TELNET サーバーへアクセスできるホストの設定。LAN 側からアクセスできるようにしてます。

DHCP サーバー設定

dhcp service server

ルーターDHCP の動作を DHCP サーバーにする。

dhcp server rfc2131 compliant except remain-silent

DHCP サーバーの動作を、DHCPサーバーが応答を返さない場合でも一部のPCが正しく動作するようにする。

dhcp scope 1 192.168.3.2-192.168.3.191/24

DHCP サーバーがクライアントに割り当てる IP アドレスの範囲を指定する。

DNS サーバー設定

dns host lan1

DNS サーバーへのアクセスを許可するホストの指定。lan1 は LAN 側です。

dns server pp 1

名前解決時の問い合わせ先 DNS サーバーの通知を受ける相手先の指定。pp 1 を指定しているので、プロバイダから通知される DNS サーバーに問い合わせる、という設定にしてます。 ppp ipcp msext onの指定が必要です。

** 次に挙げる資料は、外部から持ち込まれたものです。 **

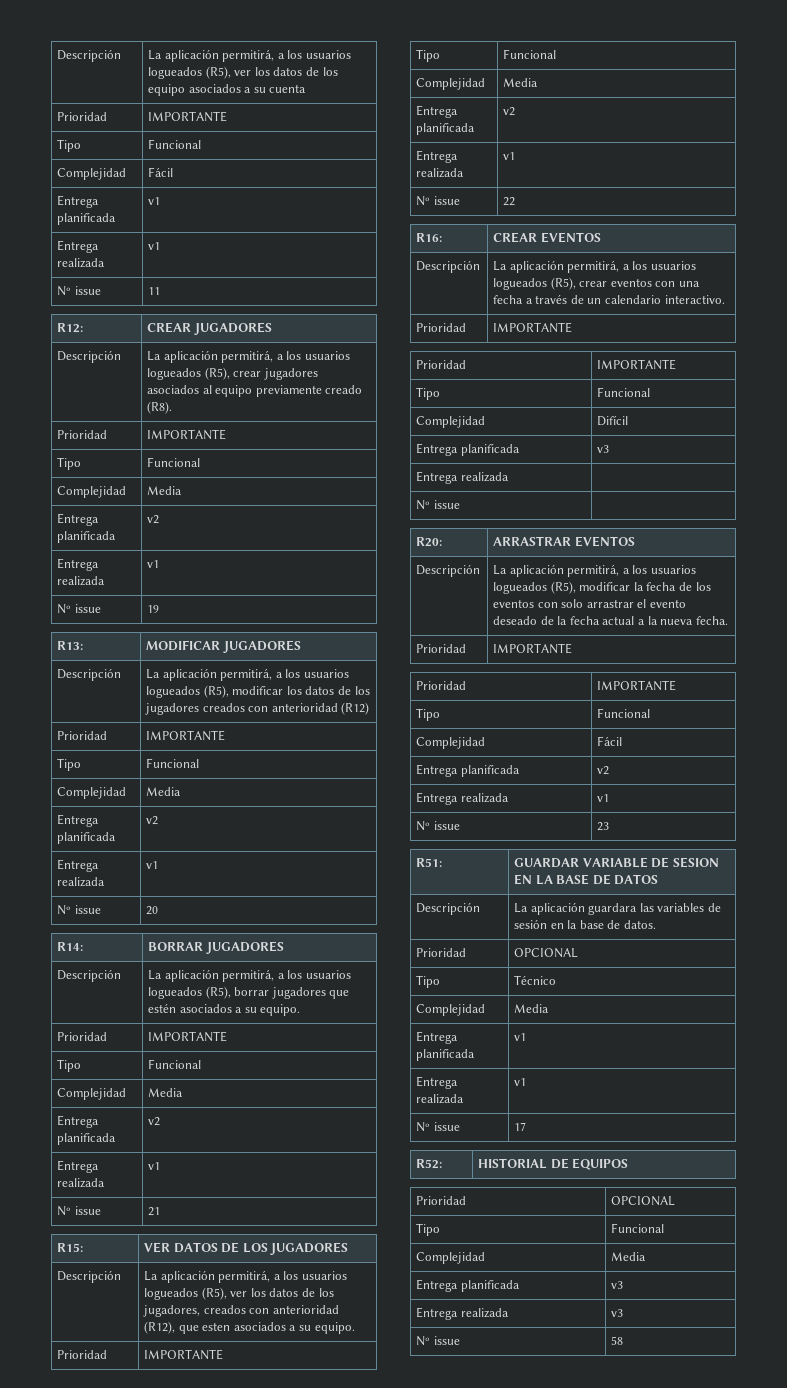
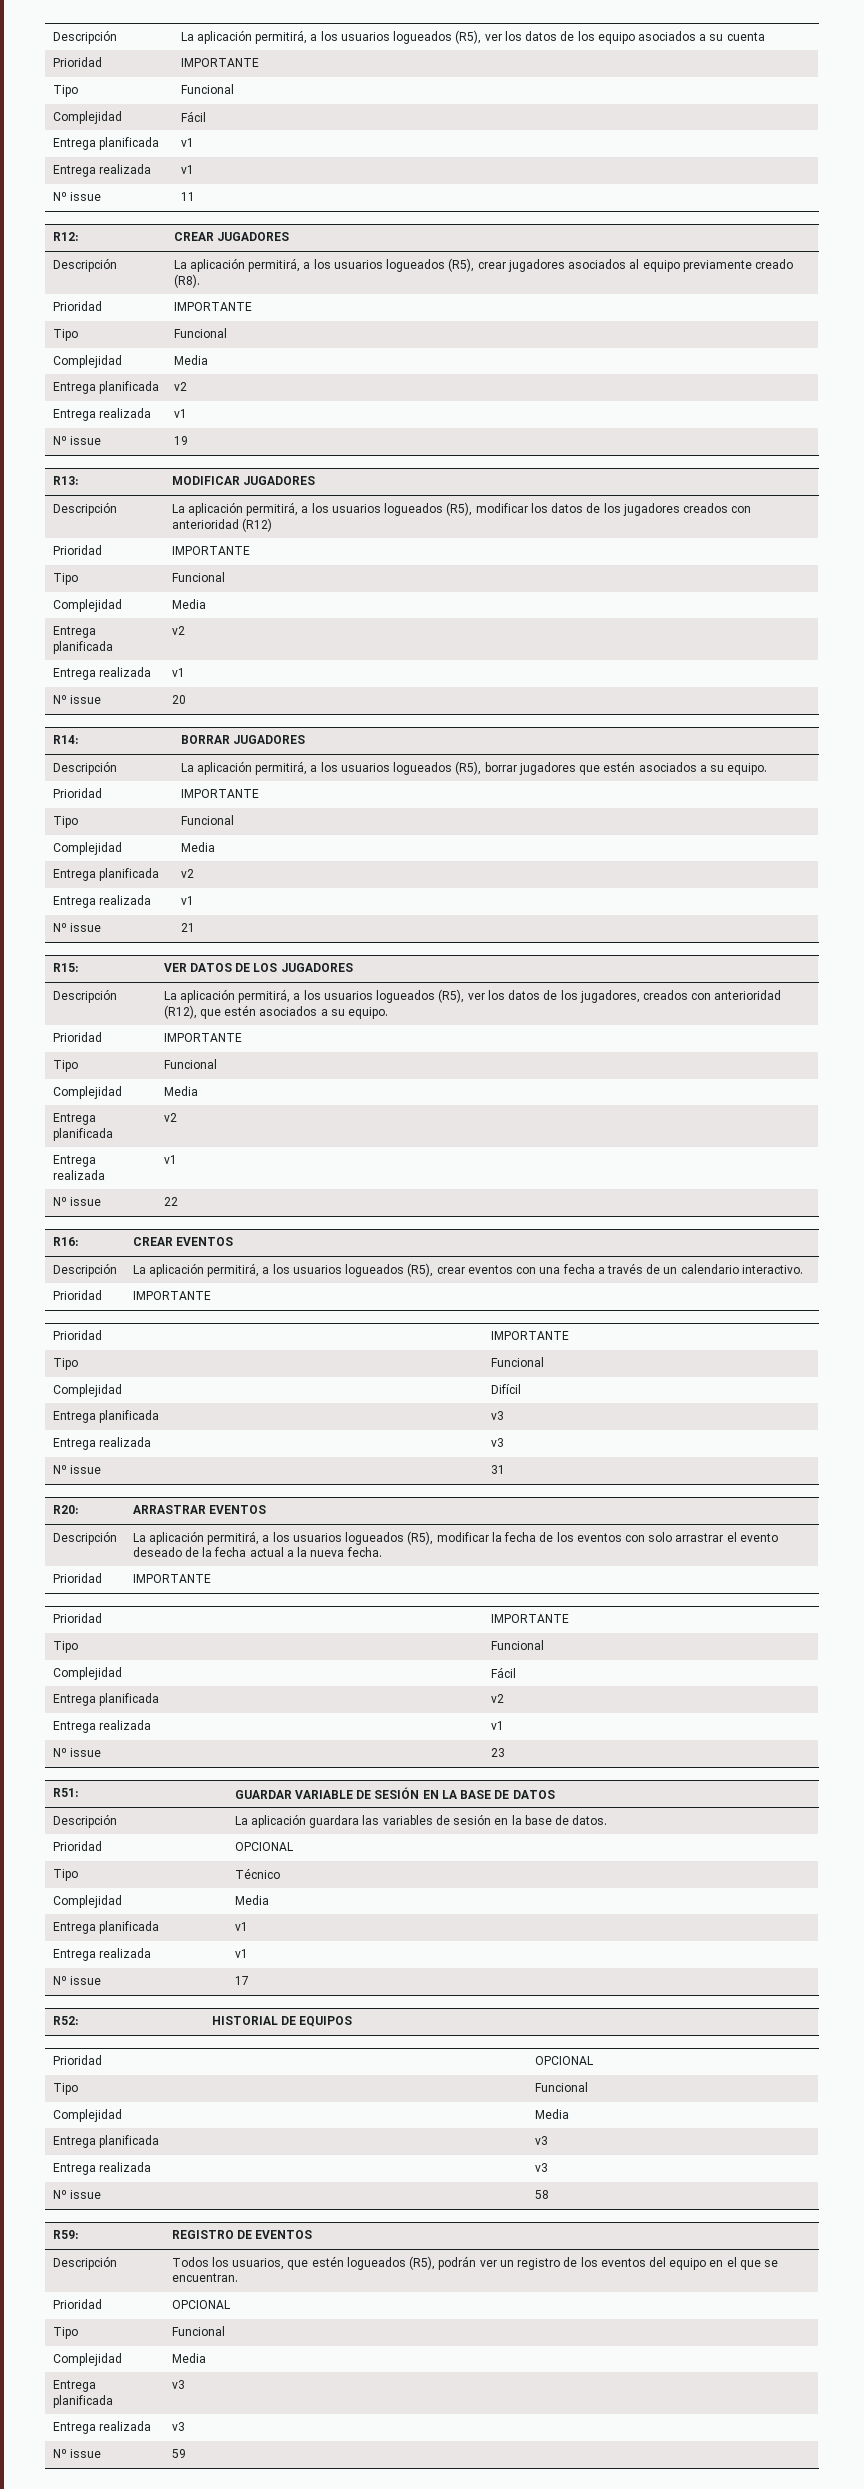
[202,1322,231,1331] esten -> [224,1005,257,1016] estén
[416,500,460,510] // Nº issue | -> [490,1438,504,1447] [52,1465,101,1474] [490,1465,505,1474] v3 // Nº issue | 31
[672,857,719,868] SESION -> [374,1787,420,1799] SESIÓN
(624, 1340) none -> [52,2230,78,2239] [171,2230,313,2239] [52,2256,117,2270] [171,2256,779,2270] [171,2273,238,2282] [52,2299,102,2309] [171,2300,230,2309] [52,2327,78,2339] [171,2326,225,2336] [52,2353,122,2366] [171,2353,206,2363] [52,2380,96,2392] [52,2395,113,2408] [171,2380,185,2389] [52,2421,151,2434] [171,2422,185,2431] [52,2449,101,2458] [171,2449,186,2458] // R59: | REGISTRO DE EVENTOS // Descripción | Todos los usuarios, que estén logueados (R5), podrán ver un registro de los eventos del equipo en el que se encuentran. // Prioridad | OPCIONAL // Tipo | Funcional // Complejidad | Media // Entrega planificada | v3 // Entrega realizada | v3 // Nº issue | 59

dns server select 500001 pp 1 any . restrict pp 1

DNS問い合わせ先サーバーとそのサーバーを選択する条件。

  • pp 1: pp 1 から通知されたサーバーを問い合わせ先とする
  • any .: 全てのタイプ、全てのドメインに対する問い合わせ
  • restrict pp 1: pp 1 がアップしていることも条件に追加する

    dns private address spoof on

プライベートアドレスに対する問い合わせを上位サーバーに転送しない。

本体設定

statistics cpu on
statistics memory on
statistics traffic on
statistics flow on
statistics nat on
statistics route on
statistics filter on
statistics application on

ルータートラフィックの統計機能を on にする。

alarm startup on

起動時にアラームを鳴らす。

まとめ

まだ理解しきれてない部分もありますが、やはり1つ1つ調べたことでかなり勉強になりました。

次は v6 プラスで接続できるように設定していきます。